** Entries shown **
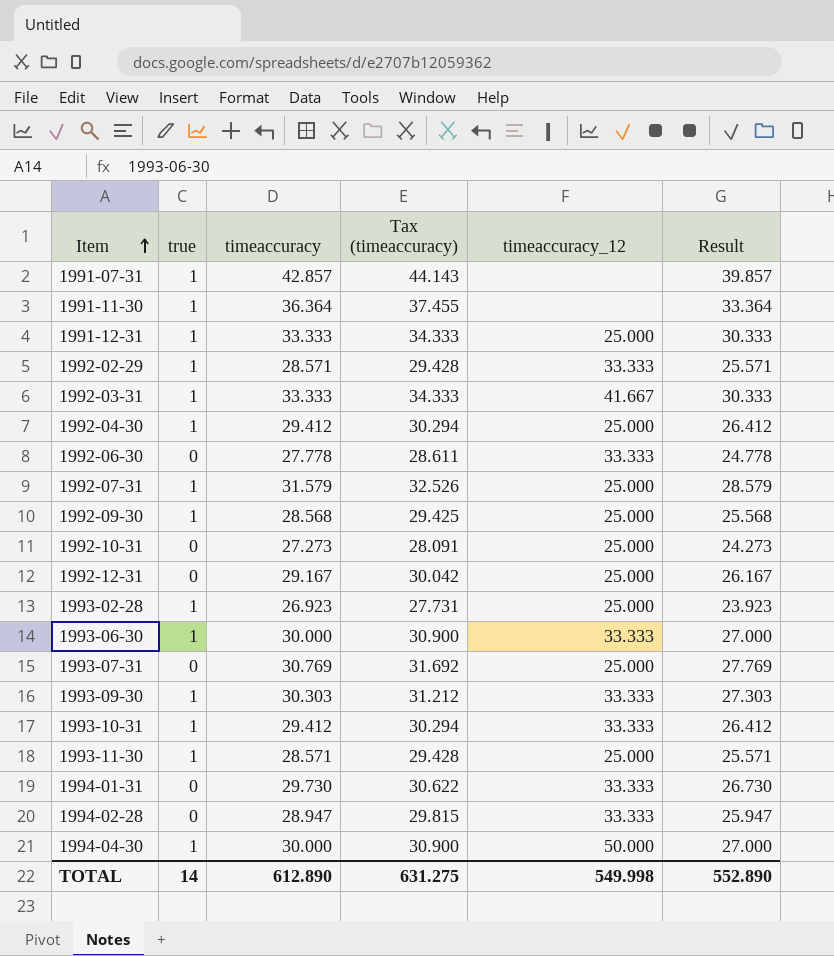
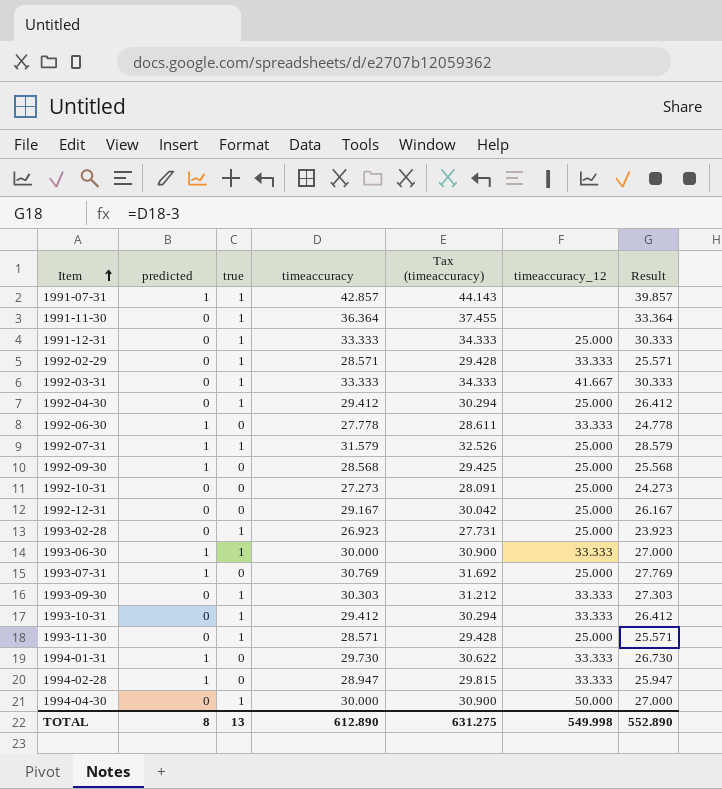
column predicted | position: none -> 2
1992-09-30 | true: 1 -> 0
TOTAL | true: 14 -> 13

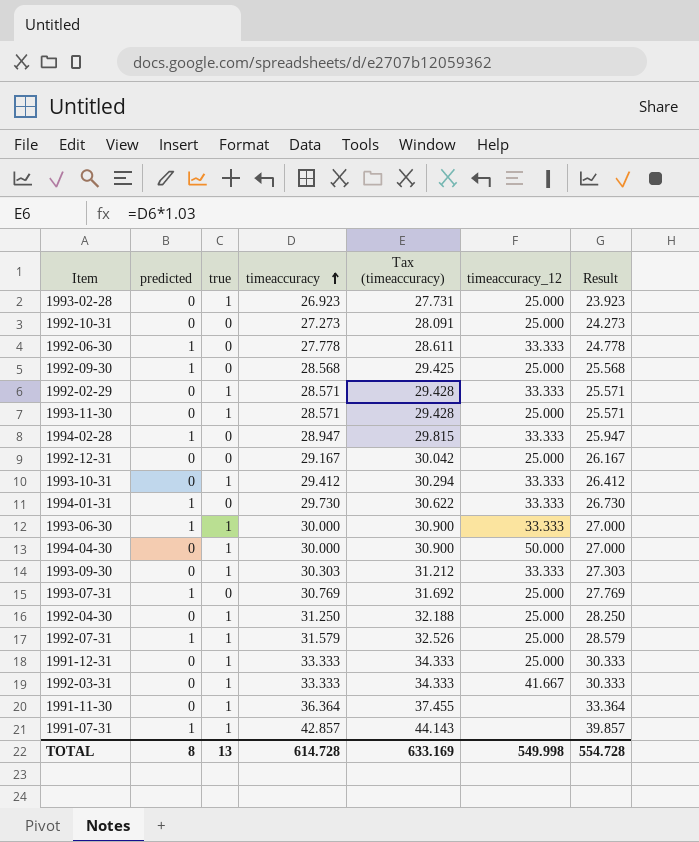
row order: Item ascending -> timeaccuracy ascending
1992-04-30 | timeaccuracy: 29.412 -> 31.250
1992-04-30 | Tax (timeaccuracy): 30.294 -> 32.188
1992-04-30 | Result: 26.412 -> 28.250
TOTAL | timeaccuracy: 612.890 -> 614.728
TOTAL | Tax (timeaccuracy): 631.275 -> 633.169
TOTAL | Result: 552.890 -> 554.728

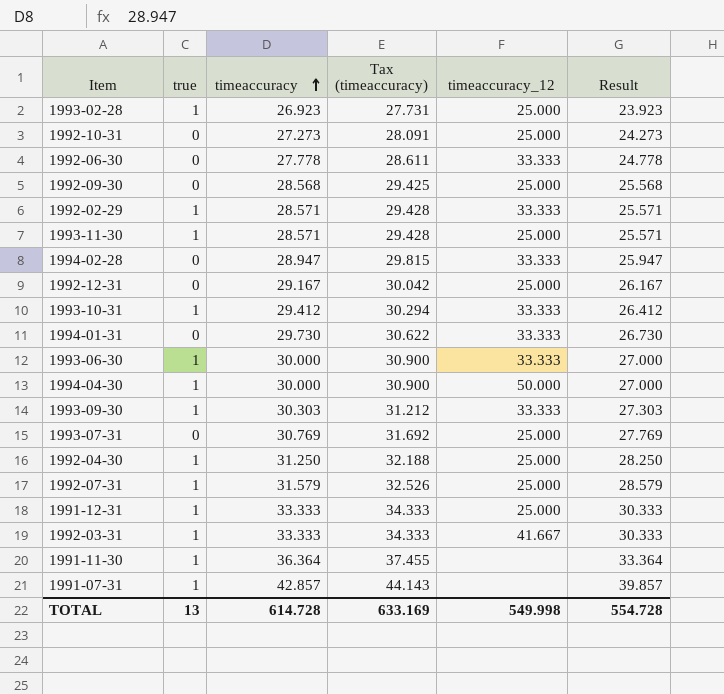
column predicted | position: 2 -> none

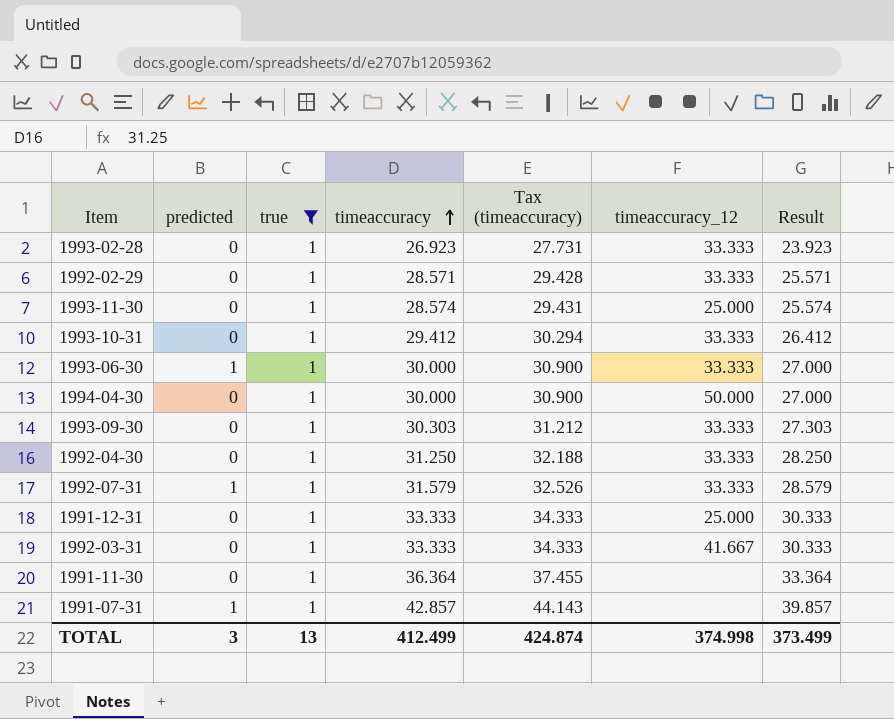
filter: none -> true = 1
column predicted | position: none -> 2
1993-02-28 | timeaccuracy_12: 25.000 -> 33.333
1993-11-30 | timeaccuracy: 28.571 -> 28.574
1993-11-30 | Tax (timeaccuracy): 29.428 -> 29.431
1993-11-30 | Result: 25.571 -> 25.574
1992-04-30 | timeaccuracy_12: 25.000 -> 33.333
1992-07-31 | timeaccuracy_12: 25.000 -> 33.333
TOTAL | timeaccuracy: 614.728 -> 412.499
TOTAL | Tax (timeaccuracy): 633.169 -> 424.874
TOTAL | timeaccuracy_12: 549.998 -> 374.998
TOTAL | Result: 554.728 -> 373.499

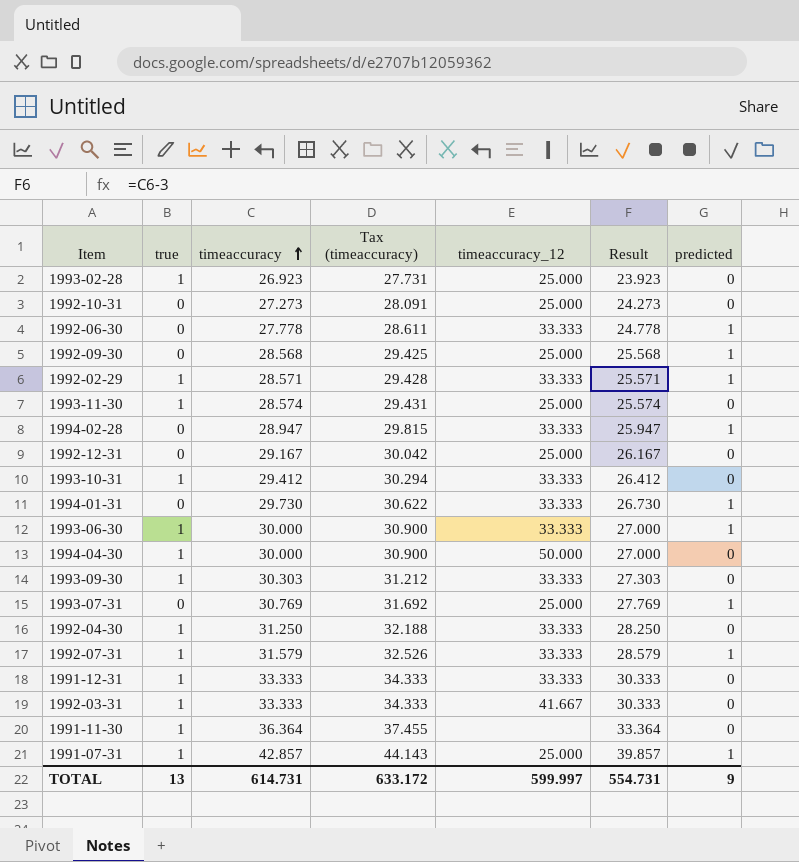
filter: true = 1 -> none
column predicted | position: 2 -> 7
1993-02-28 | timeaccuracy_12: 33.333 -> 25.000
1992-02-29 | predicted: 0 -> 1
1991-12-31 | timeaccuracy_12: 25.000 -> 33.333
1991-07-31 | timeaccuracy_12: none -> 25.000
TOTAL | timeaccuracy: 412.499 -> 614.731
TOTAL | Tax (timeaccuracy): 424.874 -> 633.172
TOTAL | timeaccuracy_12: 374.998 -> 599.997
TOTAL | Result: 373.499 -> 554.731
TOTAL | predicted: 3 -> 9

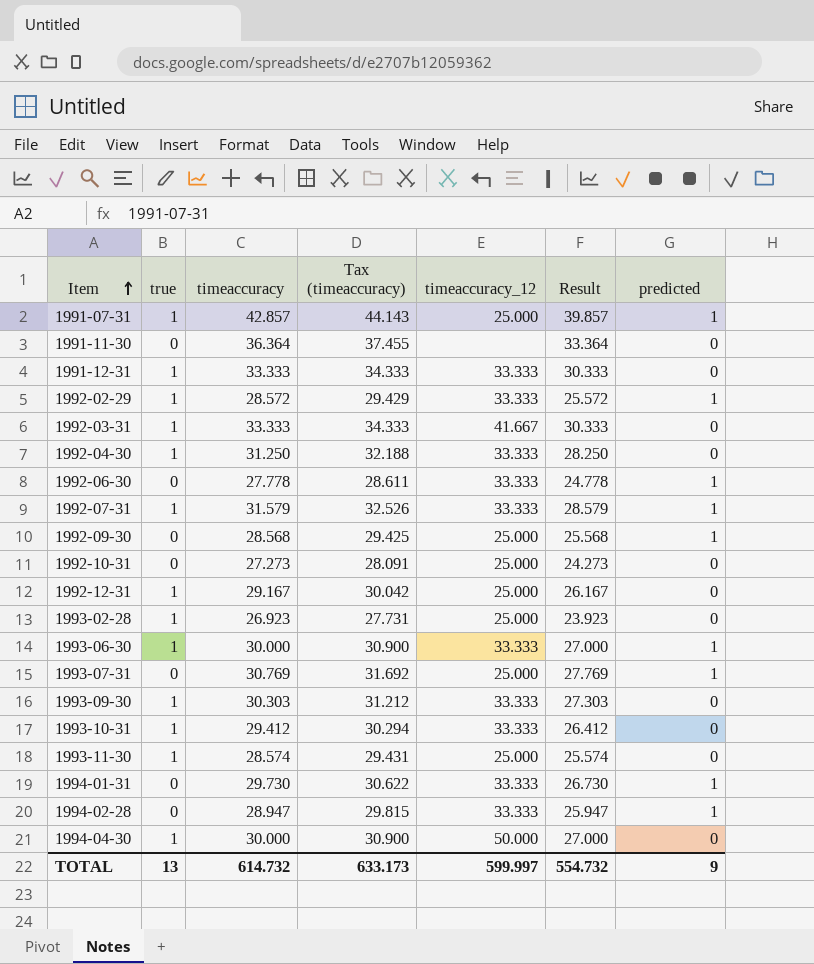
row order: timeaccuracy ascending -> Item ascending
1991-11-30 | true: 1 -> 0
1992-02-29 | timeaccuracy: 28.571 -> 28.572
1992-02-29 | Tax (timeaccuracy): 29.428 -> 29.429
1992-02-29 | Result: 25.571 -> 25.572
1992-12-31 | true: 0 -> 1
TOTAL | timeaccuracy: 614.731 -> 614.732
TOTAL | Tax (timeaccuracy): 633.172 -> 633.173
TOTAL | Result: 554.731 -> 554.732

** Exercise **
Return every line from the entries that holds the string "predicted".

** Solution to this problem **
column predicted | position: none -> 2
column predicted | position: 2 -> none
column predicted | position: none -> 2
column predicted | position: 2 -> 7
1992-02-29 | predicted: 0 -> 1
TOTAL | predicted: 3 -> 9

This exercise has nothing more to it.